(Exercise) Show the lines of the material that contain the word "undef".

(Information)
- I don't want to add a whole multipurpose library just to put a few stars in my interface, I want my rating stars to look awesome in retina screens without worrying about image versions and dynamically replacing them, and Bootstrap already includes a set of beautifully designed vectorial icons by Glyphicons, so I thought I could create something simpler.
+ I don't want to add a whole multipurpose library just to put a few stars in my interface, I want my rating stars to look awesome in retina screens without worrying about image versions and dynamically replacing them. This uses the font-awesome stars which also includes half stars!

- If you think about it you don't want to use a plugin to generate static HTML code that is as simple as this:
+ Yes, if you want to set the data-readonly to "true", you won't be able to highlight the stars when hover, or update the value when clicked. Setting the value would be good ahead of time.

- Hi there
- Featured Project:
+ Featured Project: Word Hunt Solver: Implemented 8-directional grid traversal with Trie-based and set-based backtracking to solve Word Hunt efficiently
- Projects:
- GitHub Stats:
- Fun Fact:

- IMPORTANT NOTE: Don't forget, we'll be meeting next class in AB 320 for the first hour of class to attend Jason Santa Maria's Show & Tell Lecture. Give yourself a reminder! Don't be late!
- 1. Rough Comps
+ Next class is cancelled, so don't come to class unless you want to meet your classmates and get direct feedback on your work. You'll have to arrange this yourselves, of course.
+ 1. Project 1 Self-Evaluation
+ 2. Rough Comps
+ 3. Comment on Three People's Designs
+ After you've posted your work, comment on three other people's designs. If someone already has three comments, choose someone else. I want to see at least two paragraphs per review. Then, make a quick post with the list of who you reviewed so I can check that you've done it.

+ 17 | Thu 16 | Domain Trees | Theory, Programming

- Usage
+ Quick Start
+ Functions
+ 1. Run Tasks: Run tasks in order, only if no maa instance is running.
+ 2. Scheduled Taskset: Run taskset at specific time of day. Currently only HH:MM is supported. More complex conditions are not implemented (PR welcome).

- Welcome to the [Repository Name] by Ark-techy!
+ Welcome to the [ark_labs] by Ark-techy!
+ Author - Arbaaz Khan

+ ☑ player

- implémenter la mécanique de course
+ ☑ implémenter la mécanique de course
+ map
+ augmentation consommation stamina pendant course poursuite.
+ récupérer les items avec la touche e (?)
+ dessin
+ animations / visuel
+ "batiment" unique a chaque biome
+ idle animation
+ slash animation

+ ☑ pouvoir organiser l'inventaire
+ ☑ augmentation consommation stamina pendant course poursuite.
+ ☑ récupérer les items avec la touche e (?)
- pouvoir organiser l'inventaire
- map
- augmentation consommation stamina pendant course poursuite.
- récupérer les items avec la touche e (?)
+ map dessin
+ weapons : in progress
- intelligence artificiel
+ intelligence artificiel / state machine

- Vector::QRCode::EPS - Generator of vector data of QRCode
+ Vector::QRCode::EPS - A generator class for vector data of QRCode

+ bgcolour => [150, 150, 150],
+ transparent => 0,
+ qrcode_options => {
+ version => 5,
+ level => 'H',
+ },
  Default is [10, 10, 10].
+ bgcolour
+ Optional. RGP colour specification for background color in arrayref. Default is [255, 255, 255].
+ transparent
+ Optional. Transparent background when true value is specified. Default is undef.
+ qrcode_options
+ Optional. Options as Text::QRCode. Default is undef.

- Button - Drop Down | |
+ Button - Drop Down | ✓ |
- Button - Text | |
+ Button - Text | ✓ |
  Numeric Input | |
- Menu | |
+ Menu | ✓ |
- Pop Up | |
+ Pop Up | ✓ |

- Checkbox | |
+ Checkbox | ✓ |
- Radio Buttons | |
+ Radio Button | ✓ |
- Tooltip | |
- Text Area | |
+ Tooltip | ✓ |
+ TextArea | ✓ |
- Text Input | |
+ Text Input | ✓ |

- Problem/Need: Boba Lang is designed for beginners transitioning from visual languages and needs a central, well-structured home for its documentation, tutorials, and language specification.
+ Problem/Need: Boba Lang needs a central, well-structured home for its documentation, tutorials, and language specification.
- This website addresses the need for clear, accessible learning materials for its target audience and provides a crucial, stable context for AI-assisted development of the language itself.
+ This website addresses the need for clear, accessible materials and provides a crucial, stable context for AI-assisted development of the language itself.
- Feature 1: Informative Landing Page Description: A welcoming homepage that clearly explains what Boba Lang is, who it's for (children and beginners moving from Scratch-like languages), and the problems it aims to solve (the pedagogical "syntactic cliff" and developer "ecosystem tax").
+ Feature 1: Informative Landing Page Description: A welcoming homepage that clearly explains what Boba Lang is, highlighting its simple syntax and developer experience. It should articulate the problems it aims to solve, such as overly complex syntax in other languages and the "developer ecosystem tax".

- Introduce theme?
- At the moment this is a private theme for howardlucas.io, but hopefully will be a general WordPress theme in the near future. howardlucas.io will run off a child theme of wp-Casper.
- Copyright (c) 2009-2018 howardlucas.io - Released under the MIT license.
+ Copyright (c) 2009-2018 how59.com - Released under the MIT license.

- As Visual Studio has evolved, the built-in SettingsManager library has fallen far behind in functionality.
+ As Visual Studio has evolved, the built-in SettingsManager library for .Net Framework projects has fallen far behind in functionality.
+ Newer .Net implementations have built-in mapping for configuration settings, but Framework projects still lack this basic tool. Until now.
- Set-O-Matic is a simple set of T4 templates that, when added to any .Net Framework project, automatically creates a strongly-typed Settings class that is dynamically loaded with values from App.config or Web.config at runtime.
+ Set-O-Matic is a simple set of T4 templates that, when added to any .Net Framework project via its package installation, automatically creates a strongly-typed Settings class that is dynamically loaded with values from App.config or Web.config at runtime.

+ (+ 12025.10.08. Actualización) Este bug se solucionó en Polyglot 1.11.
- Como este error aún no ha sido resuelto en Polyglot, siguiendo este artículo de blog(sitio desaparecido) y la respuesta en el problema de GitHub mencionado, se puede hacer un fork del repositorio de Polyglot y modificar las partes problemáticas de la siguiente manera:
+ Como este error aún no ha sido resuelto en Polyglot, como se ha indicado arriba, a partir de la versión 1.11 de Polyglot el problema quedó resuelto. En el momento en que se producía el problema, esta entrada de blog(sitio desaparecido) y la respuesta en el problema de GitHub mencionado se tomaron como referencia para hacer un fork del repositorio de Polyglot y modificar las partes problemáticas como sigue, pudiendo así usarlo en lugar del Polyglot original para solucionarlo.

(Written response)
+ Optional. Transparent background when true value is specified. Default is undef.
+ Optional. Options as Text::QRCode. Default is undef.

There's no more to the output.